Öncelikle “hukuk” meselesini en azından iki düzeyde ele almak mümkün görünüyor. Birincisine göre hukuk, “olması gerekene”, normatif olana işaret eden, toplumda düzenleyici bir işleve sahip olan, kısaca “düzen”in yeniden üretimini sağlayan bir “alt-sistem”. Kendi içinde bir “özerkliğe” ve kendi diline sahip; hatta “kendinden-referanslı” bir alan.

Ancak ikinci düzey çok daha karmaşık. Çünkü hukuk, toplumda varolan güç ilişkilerinin bir sonucu; yani tarafsız bir yer değil.. Tarafsızlık söylemine sahip olsa da, toplumsal zamandan ve mekandan bağımsız değil. Yani aslında insanlardan bağımsız değil.. Bütün “soğuk” ve “mahkeme duvarı” gibi deyimlere kaynaklık eden görüntüsüne rağmen, aslında “sıcak” bir dünya…

Hukukun bu ikili yapısı onu hem sürekliliğin hem de yenilenmenin, değişimin ortasına oturtuyor. Yani hukuk bu haliyle hem bireylerin, grupların çıkarlarının, onların sahip oldukları değerlerin üzerinde bir yere oturuyor; hem de oradaki değişime duyargalarının açık olmasını gerektiriyor. Örneğin bu nedenle, ekonomik hayatta, bilimsel ve teknolojik alanda ortaya çıkan değişime cevap vermesi gerekiyor ve veriyor da… Avrupa Birliği ve küreselleşmeyle birlikte memlekete giren yeni pratikler, ya da genetik teknolojileri, yeni mülkiyet biçimleri (borsa, patent hakkı vb), iletişim, enformasyon teknolojileri karşısında uyum sağlıyor. Hatta bu özelliğiyle, bir çok sefer toplumsal değişimi önceliyor; toplum hukuk alanında tesis edilen yeni normlara göre yeni olanla irtibatlanıyor.
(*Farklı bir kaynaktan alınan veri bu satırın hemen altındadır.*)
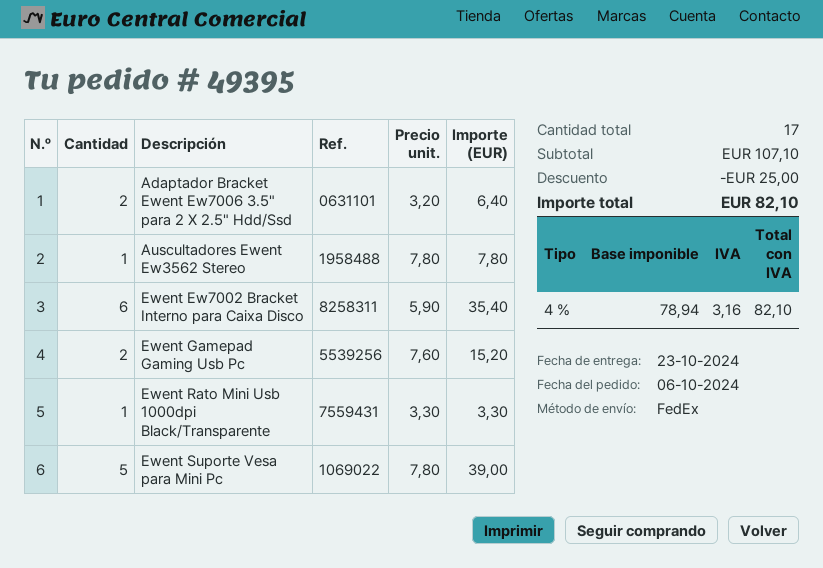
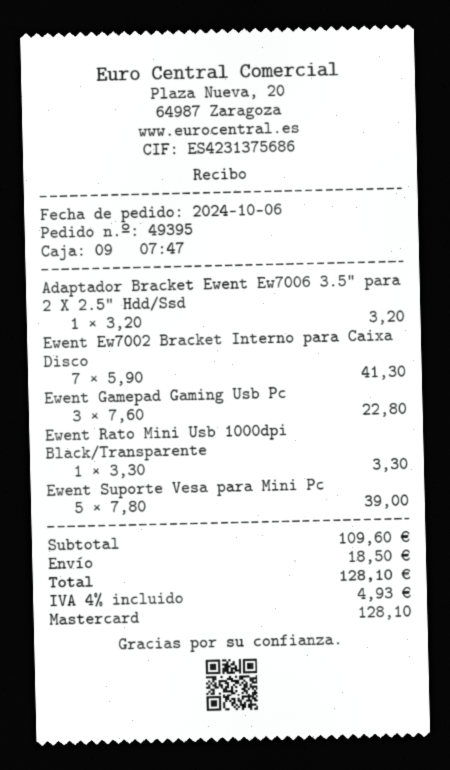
Adaptador Bracket Ewent Ew7006 3.5" para 2 X 2.5" Hdd/Ssd: 2 x 3.20 = 6.40 -> 1 x 3.20 = 3.20
Auscultadores Ewent Ew3562 Stereo: 1 x 7.80 = 7.80 -> none
Ewent Ew7002 Bracket Interno para Caixa Disco: 6 x 5.90 = 35.40 -> 7 x 5.90 = 41.30
Ewent Gamepad Gaming Usb Pc: 2 x 7.60 = 15.20 -> 3 x 7.60 = 22.80
subtotal: 107.10 -> 109.60
discount: 25.00 -> none
shipping: none -> 18.50
tax: 4% = 3.16 -> 4% = 4.93
total: 82.10 -> 128.10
Tüm zamanlar için düşünüldüğünde, hukukun bu iki özelliğinden biri veya diğeri aksayabiliyor. İki cephenin birbirlerini besleme ve güçlendirme özelliği kaybolabiliyor.

Bir açıdan baktığımızda, bazan “özerklik” sağlayan kendinden-referanslı özelliği tamamen içine kapanabiliyor ve sadece kendine ait, toplumdan kopuk bir dile sahip olabiliyor. Böyle bir durumda, hukuk erişilemez, sadece uzmanların bilebileceği bir uzmanlık alanı haline geliyor. Hukukun tecelli ettiği mekanlar, örneğin mahkemeler, adalet dağıtıcı özelliğinden çok, “korku” yaratan, davalı veya davacı konumunda bulunan bireylerin alabildiğine küçüldüğü, zavallı bir hale dönüştüğü, anlaşılmaz kelimelerin, uzun cümlelerin sarf edildiği, insandan kopuk mekanlar haline dönüşüyor.
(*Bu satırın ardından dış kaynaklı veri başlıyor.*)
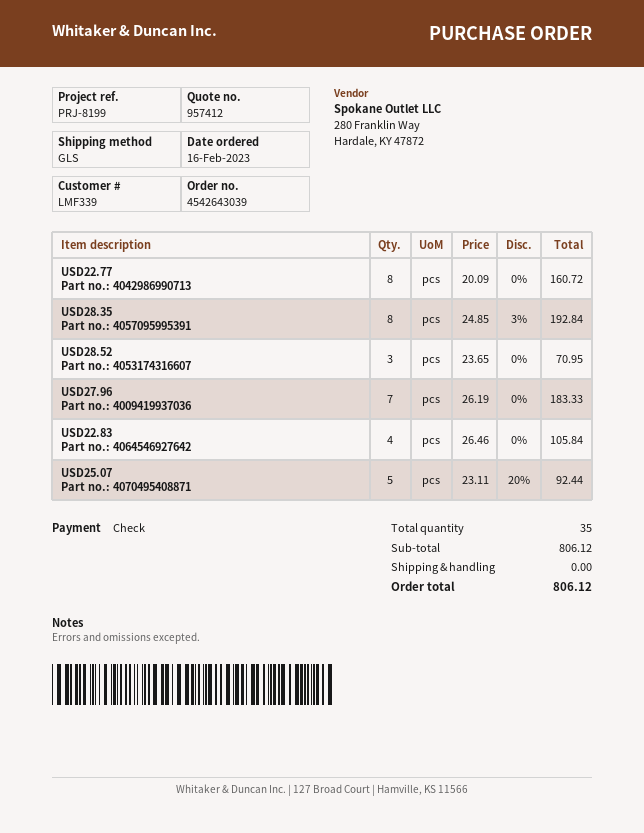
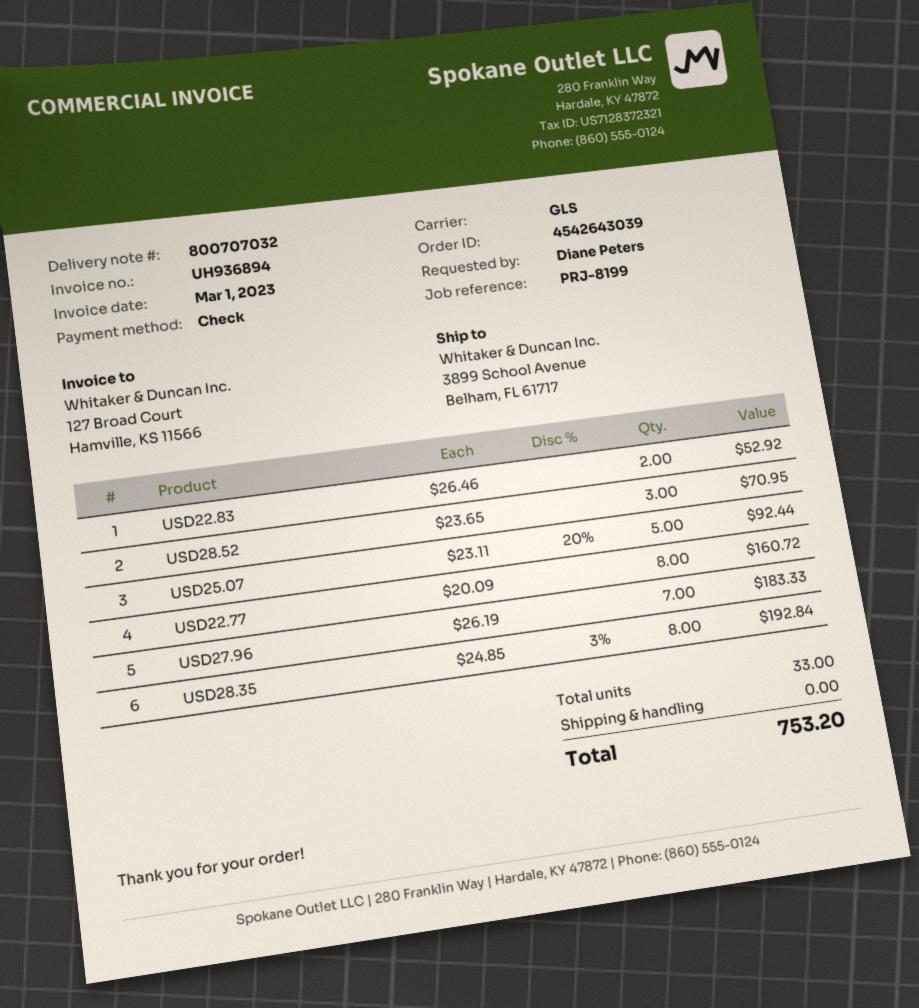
USD22.83: 4 x 26.46 = 105.84 -> 2 x 26.46 = 52.92
total quantity: 35 -> 33
total: 806.12 -> 753.20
Öte yandan, hukuk, “herşeyin üstünde” olma özelliğine rağmen, bazan siyasal otoritenin, bazan güçlü ekonomik aktörlerin kontroluna girebiliyor ve özerkliğini kaybedebiliyor. Böyle bir sonucun doğmasında, hukuku uygulamaya koyanların yeteri kadar güçlü ve korunaklı olmaması en önemli rolü oynuyor.

Benzer şekilde, hukukun toplumun içinde ve onun değerleriyle ilişkisinde de paralel sonuçlar doğabiliyor. Toplumun herhangi bir kesiminin içine düştüğü galeyan durumlarından, hukuku uygulayan aktörler de etkilenebiliyor. Bunun en bariz örneği, bir zamanlar ABD’de özellikle siyahlara karşı uygulanan “linç” (Lynch) yasalarıydı. Yargıçlar çok fazla bir karar vermek zorunda kalmıyorlardı. Zaten “halk” “suçlulara” cezayı veriyor; yargıçlar da verilen cezayı “hukukileştiriyorlardı.”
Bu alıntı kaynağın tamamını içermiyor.